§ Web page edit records
━━━━━━
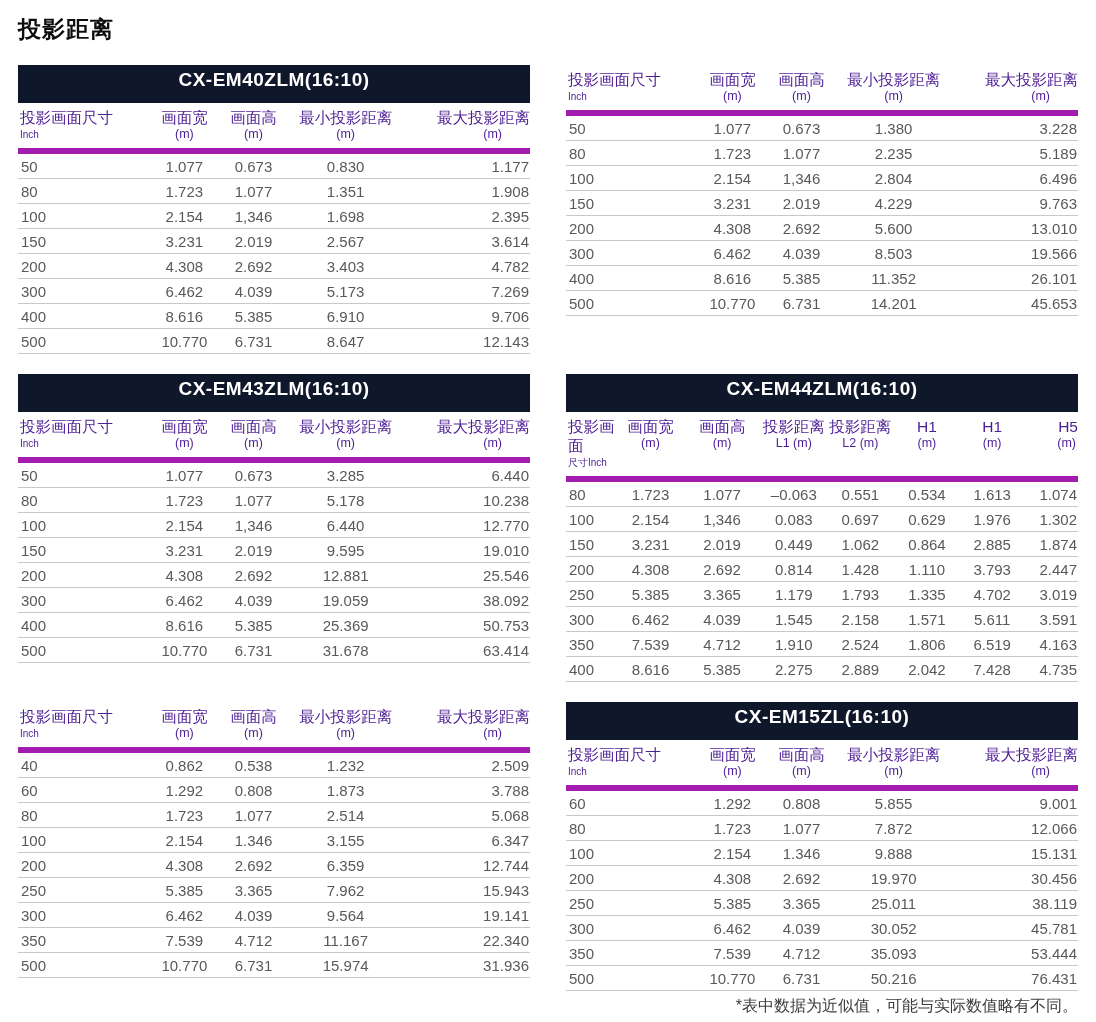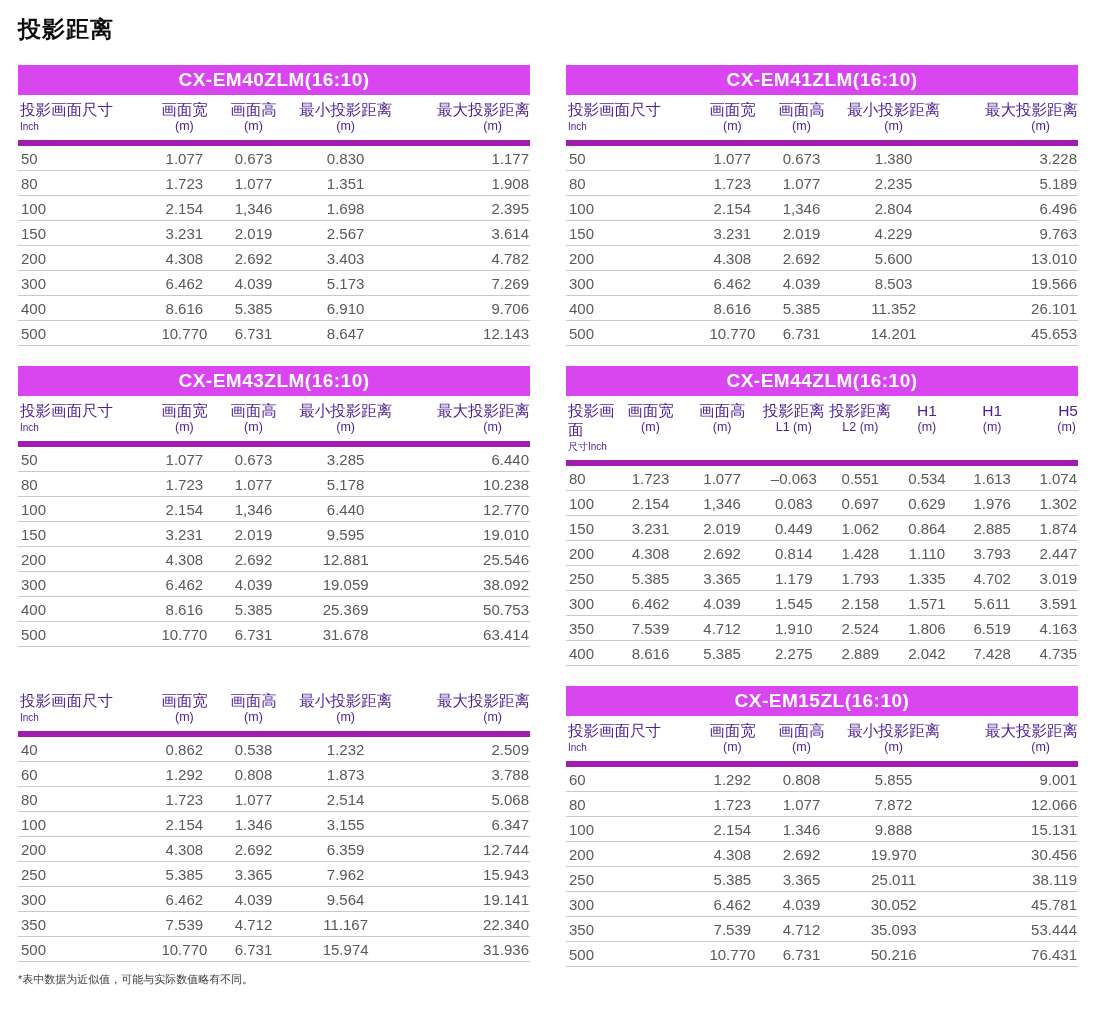--- a/index.html
+++ b/index.html
@@ -22,8 +22,8 @@
   }
   .table-card{min-width:0;}
   .bar{
-    background:#d946ef;color:#ffffff;
-    height:30px;line-height:30px;
+    background:#0f172a;color:#ffffff;
+    height:38px;line-height:30px;
     text-align:center;font-size:19px;font-weight:700;
     letter-spacing:.5px;
   }

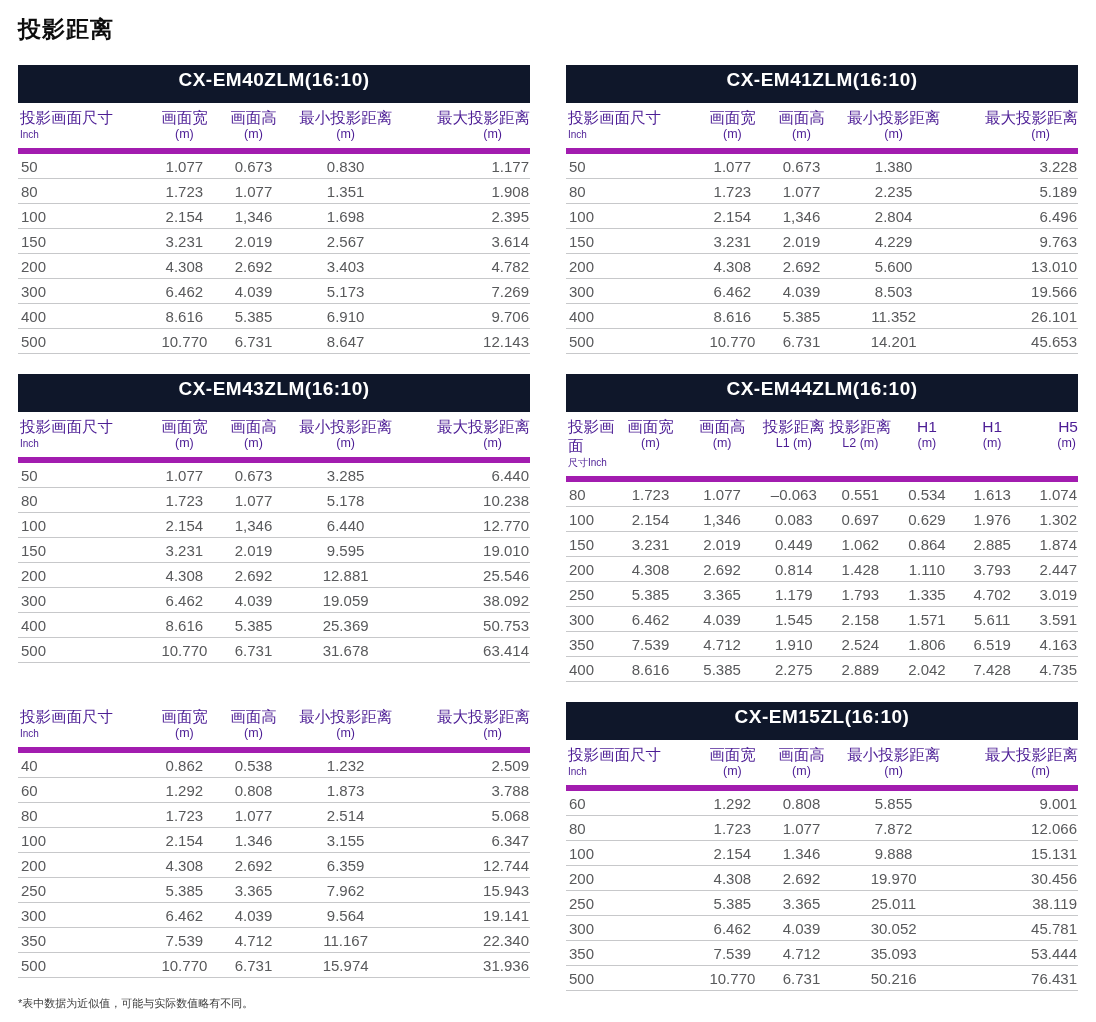--- a/index.html
+++ b/index.html
@@ -156,7 +156,6 @@
       </table>
   </section>
   <section class="table-card ta">
-    <div class="bar">CX-EM41ZLM(16:10)</div>
     <table class="tbl">
         <thead>
           <tr>

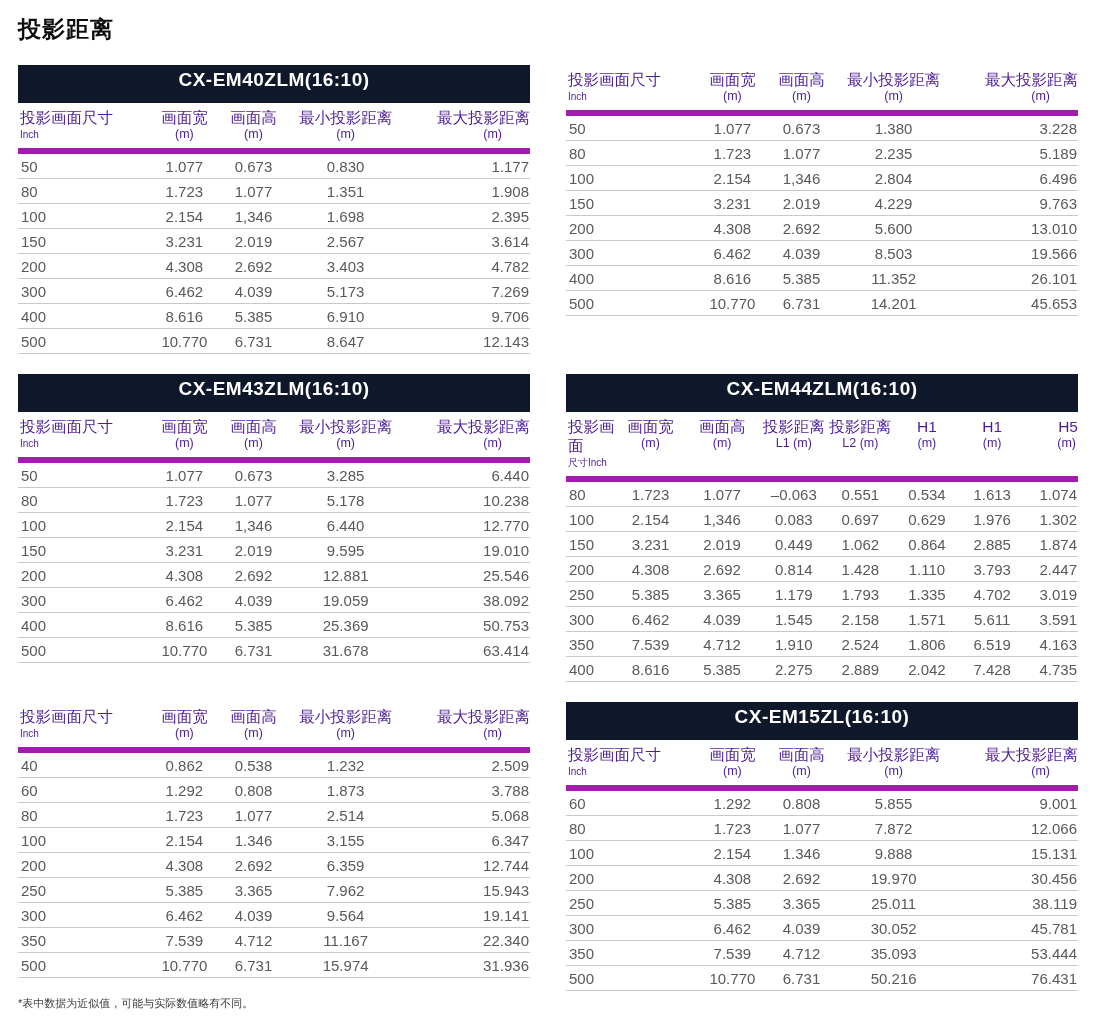--- a/index.html
+++ b/index.html
@@ -58,7 +58,7 @@
   .tb .w0{width:10%}.tb .w1{width:13%}.tb .w2{width:15%}.tb .w3{width:13%}
   .tb .w4{width:13%}.tb .w5{width:13%}.tb .w6{width:12.5%}.tb .w7{width:10.5%}
   .footnote{
-    font-size:11px;color:#3b3b3b;
+    text-align:right;font-size:16px;color:#3b3b3b;
     margin-top:5px;
   }
 </style>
━━━━━━
Omit all pictures, and repeat exactly the lines from the line containing "-156,7 +156,6 @@" through the end of the data.

@@ -156,7 +156,6 @@
       </table>
   </section>
   <section class="table-card ta">
-    <div class="bar">CX-EM41ZLM(16:10)</div>
     <table class="tbl">
         <thead>
           <tr>

--- a/index.html
+++ b/index.html
@@ -58,7 +58,7 @@
   .tb .w0{width:10%}.tb .w1{width:13%}.tb .w2{width:15%}.tb .w3{width:13%}
   .tb .w4{width:13%}.tb .w5{width:13%}.tb .w6{width:12.5%}.tb .w7{width:10.5%}
   .footnote{
-    font-size:11px;color:#3b3b3b;
+    text-align:right;font-size:16px;color:#3b3b3b;
     margin-top:5px;
   }
 </style>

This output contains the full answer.